Neither 1999's "The Mummy" nor 2001's "The Mummy Returns" were very
good films. Without sturdy characterizations or involving storylines,
the only element that made them tolerable were the assorted creatures
on display and cheesy visual effects. A prequel to both pictures,
but with little to do with either, "The Scorpion King" falls into
the same trap as its predecessors, but it lacks creatures or even
very many effects. Without anything worth spending your time on, save
for a climactic fight sequence that is well choreographed, one must
wonder why director Chuck Russell (2000's "Bless the Child") even
bothered bringing this lame project to the screen.
The plot is convoluted and achingly weak. Mathayus (The Rock) is an
assassin in Egypt who is hired by an outcast ruler to kill the wicked
Memnon (Steven Brand), a warrior king whose henchmen are hell-bent
on destroying their opposition. Mathayus first wants to kill clairvoyant
sorceress Cassandra (Kelly Hu), whom Memnon achieves his powers from,
but when he can't go through with it, he kidnaps her. Cassandra, who
despises Memnon as much as everyone else down, becomes a willing partner
of Mathayus'. With the help of a wisecracking thief (Grant Heslov)
and powerful warrior Balthazar (Michael Clarke Duncan), the four set
out to defeat Memnon once and for all.
The character of Mathayus, a.k.a. The Scorpion King, was derived from
The Rock's cameo appearance in "The Mummy Returns." What makes no
amount of sense, however, is that Mathayus was a villain in that movie,
and is somehow a good hero here. Because there are no distinct hints
of Mathayus' doomed future found, it makes "The Scorpion King" appear
to be a film whose sole purpose is to squeeze the dollars out of audiences
who are fans of "The Mummy" series.
With an unmistakably lower budget without the funds for many special
effects, "The Scorpion King" comes off as more of a rip-off of "Conan
the Barbarian" and the "Indiana Jones" pictures.
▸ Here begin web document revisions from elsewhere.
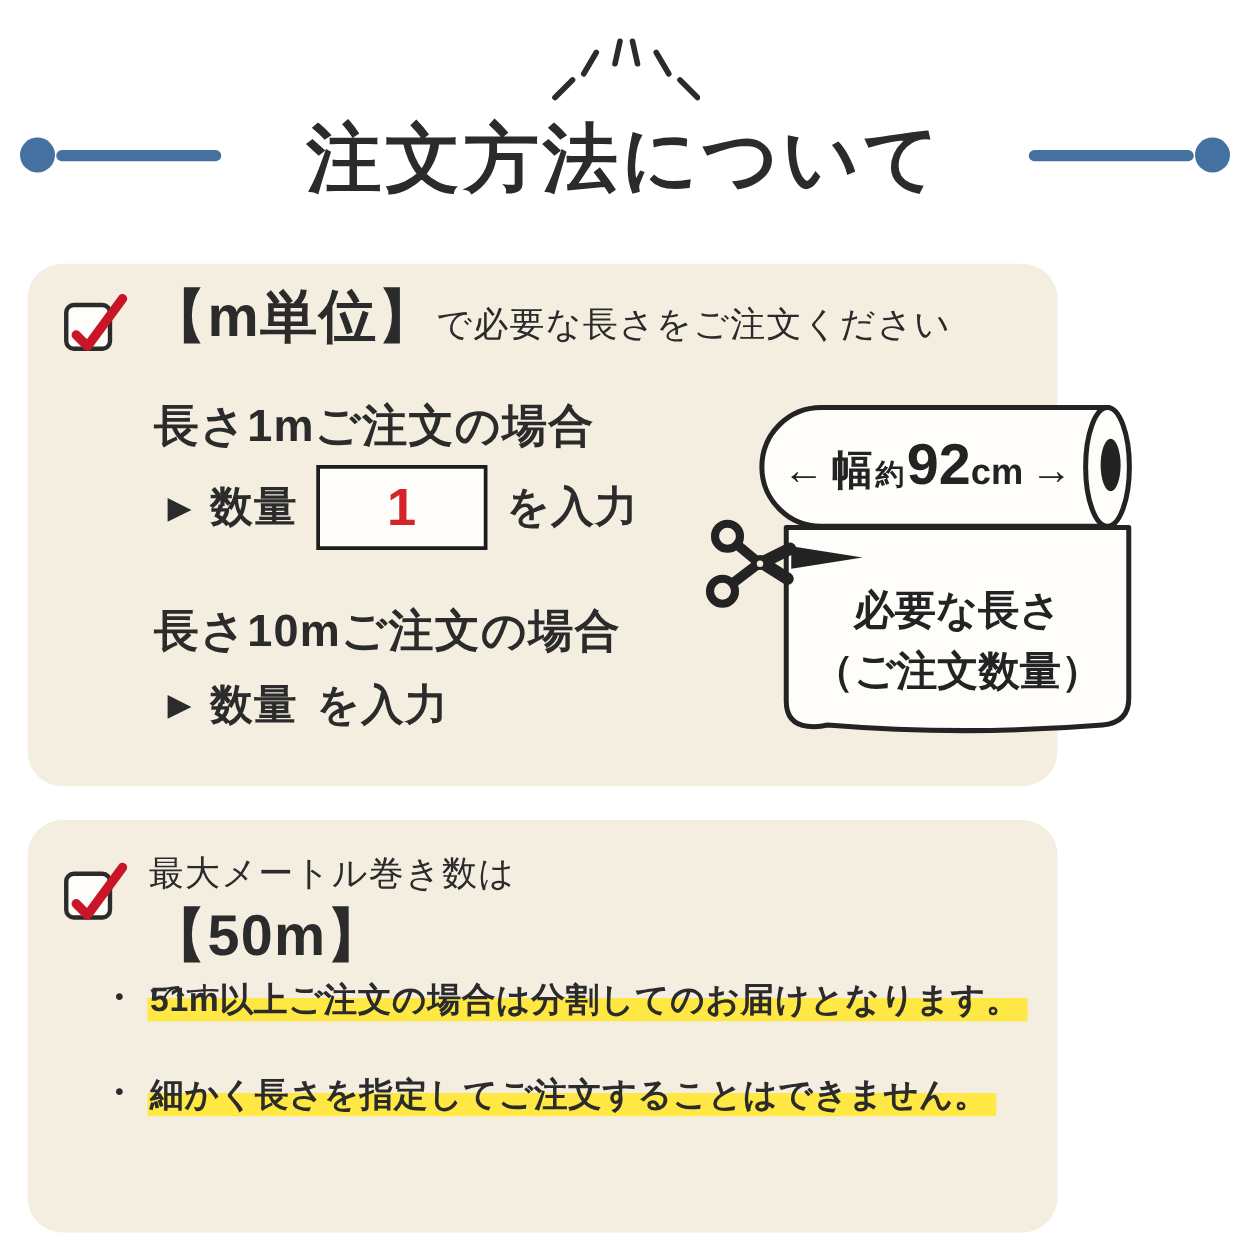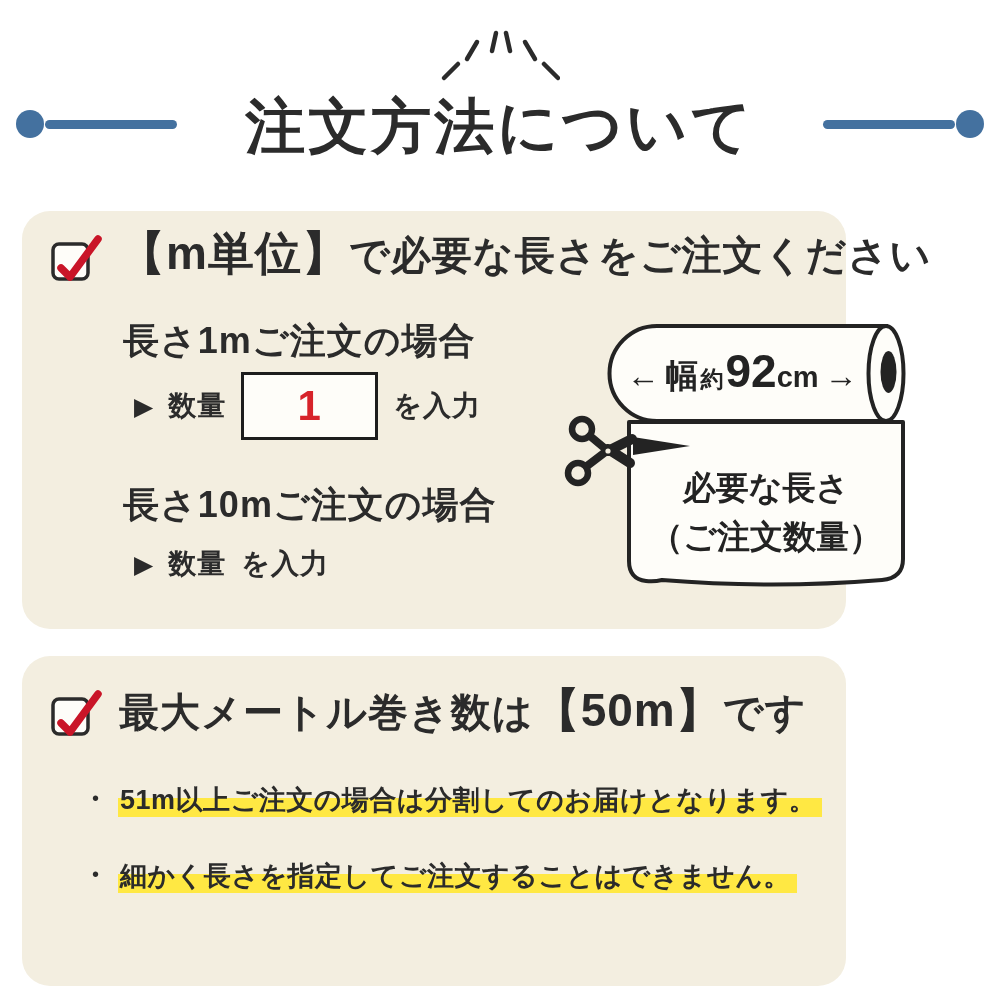--- a/index.html
+++ b/index.html
@@ -34,7 +34,7 @@
   .box-unit .heading-row{left:97px;top:12px;}
   .box-max .heading-row{left:97px;top:24px;}
   .h-big{font-size:46px;font-weight:900;letter-spacing:1px;}
-  .h-small{font-size:40px;font-weight:700;letter-spacing:1px;}
+  .h-small{font-size:28px;font-weight:400;letter-spacing:1px;}
 
   .step-label{position:absolute;left:101px;font-size:36px;font-weight:800;letter-spacing:1px;white-space:nowrap;}
   .step1-label{top:106px;} .step2-label{top:270px;}

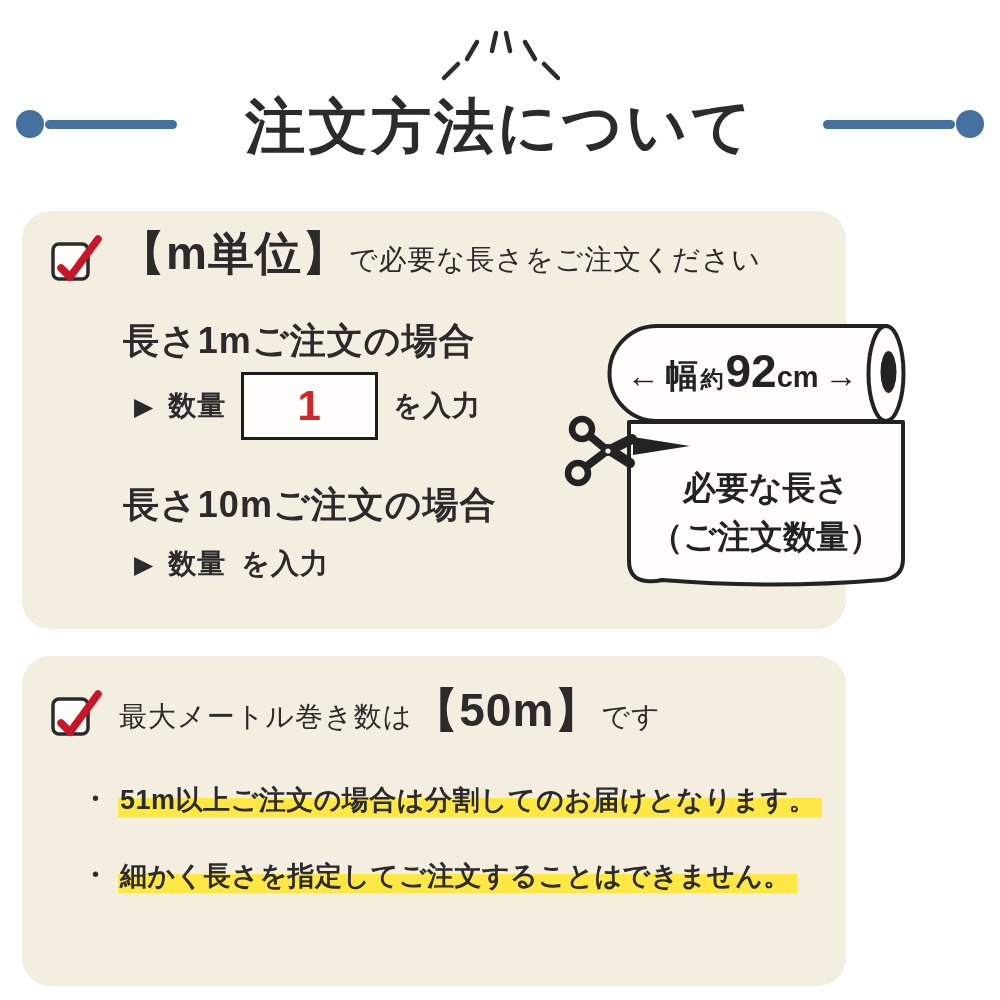--- a/index.html
+++ b/index.html
@@ -41,7 +41,7 @@
   .step-row{position:absolute;left:112px;display:flex;align-items:center;gap:15px;height:70px;white-space:nowrap;}
   .step1-row{top:160px;} .step2-row{top:318px;}
   .pointer{font-size:25px;line-height:1;}
-  .qty-label,.qty-suffix{font-size:28px;font-weight:800;letter-spacing:1px;}
+  .qty-label,.qty-suffix{font-size:34px;font-weight:800;letter-spacing:1px;}
   .qty-box{width:137px;height:68px;background:var(--paper-white);border:3px solid #1d1d1d;
     display:flex;align-items:center;justify-content:center;}
   .qty-value{font-size:42px;font-weight:800;color:var(--number-red);letter-spacing:1px;}

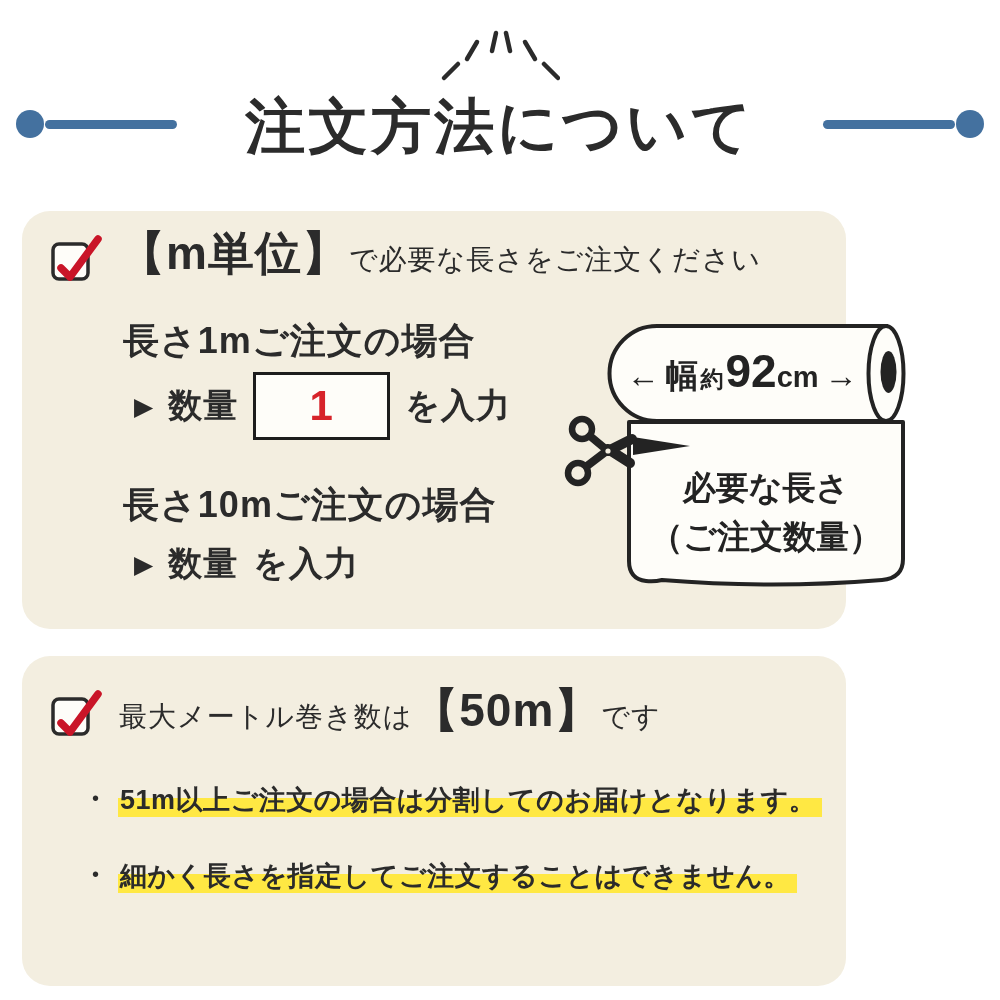--- a/index.html
+++ b/index.html
@@ -32,7 +32,7 @@
 
   .heading-row{position:absolute;display:flex;align-items:baseline;white-space:nowrap;}
   .box-unit .heading-row{left:97px;top:12px;}
-  .box-max .heading-row{left:97px;top:24px;}
+  .box-max .heading-row{left:97px;top:24px;flex-direction:column;}
   .h-big{font-size:46px;font-weight:900;letter-spacing:1px;}
   .h-small{font-size:28px;font-weight:400;letter-spacing:1px;}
Scenes are directly
stolen from these respective movies, causing one to question how a
collective three screenwriters (David Hayter, Will Osborne, Stephen
Sommers) couldn't find a single moment to splash something original
on the screen for any of its 93 minutes.
With material worthier of his natural charisma, WWF superstar Dwayne
"The Rock" Johnson shows signs that he could become an action star
in the vein of Arnold Schwarzenegger. The Rock isn't a master thespian
by any stretch of the imagination, but his muscular build and engaging
personality hold promise. As the enchanting Cassandra, Kelly Hu (1995's
"Strange Days") has a firm grasp on the required exoticism of her
role, but struggles with bringing depth to a character who is often
relegated to holding the arm of Mathayus.
When you see a motion picture as creatively bankrupt as "The Scorpion
King" make it into theaters, it pulls your spirits down. The only
reason for this film's existence was most obviously money, as no attempt
to turn it into solid entertainment was made. There is a place for
mindless popcorn fare, to be sure, but "The Scorpion King" proves
that some things are even too mindless to enjoy your popcorn with.